Write out the line that has "ANKA Saunas: 2" in it, along with each line that comes after it until the listing ends, and add nothing.

.....

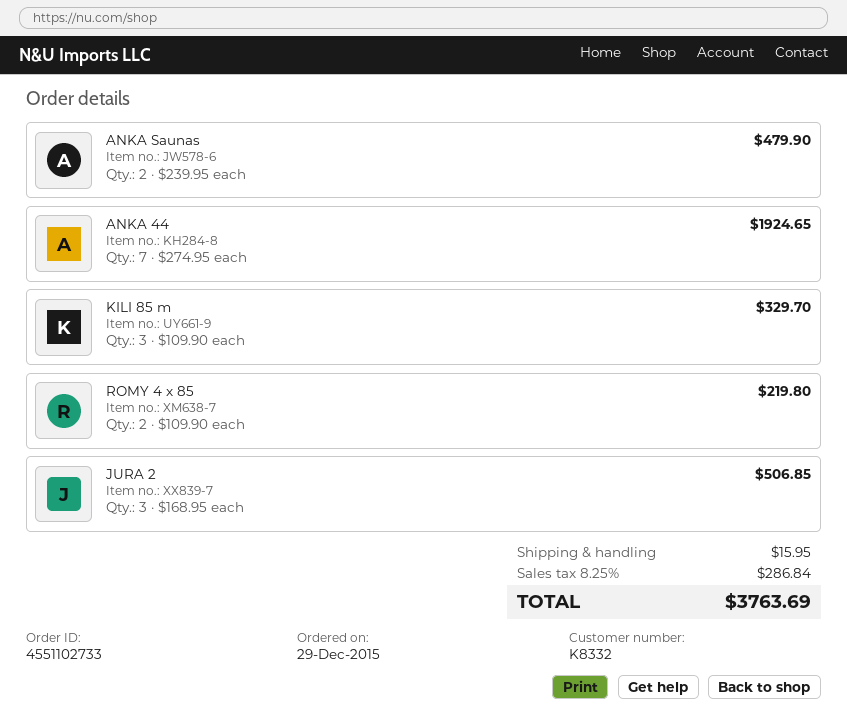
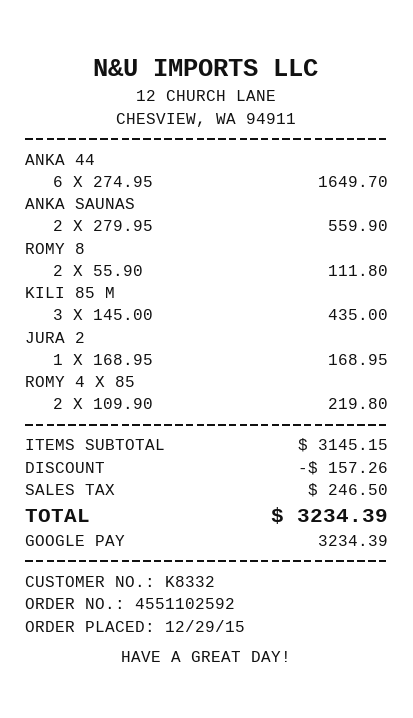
order number: 4551102733 -> 4551102592
ANKA Saunas: 2 x 239.95 = 479.90 -> 2 x 279.95 = 559.90
ANKA 44: 7 x 274.95 = 1924.65 -> 6 x 274.95 = 1649.70
KILI 85 m: 3 x 109.90 = 329.70 -> 3 x 145.00 = 435.00
JURA 2: 3 x 168.95 = 506.85 -> 1 x 168.95 = 168.95
ROMY 8: none -> 2 x 55.90 = 111.80
discount: none -> 157.26
shipping: 15.95 -> none
tax: 286.84 -> 246.50
total: 3763.69 -> 3234.39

.....

Exercise solution:
ANKA Saunas: 2 x 239.95 = 479.90 -> 2 x 279.95 = 559.90
ANKA 44: 7 x 274.95 = 1924.65 -> 6 x 274.95 = 1649.70
KILI 85 m: 3 x 109.90 = 329.70 -> 3 x 145.00 = 435.00
JURA 2: 3 x 168.95 = 506.85 -> 1 x 168.95 = 168.95
ROMY 8: none -> 2 x 55.90 = 111.80
discount: none -> 157.26
shipping: 15.95 -> none
tax: 286.84 -> 246.50
total: 3763.69 -> 3234.39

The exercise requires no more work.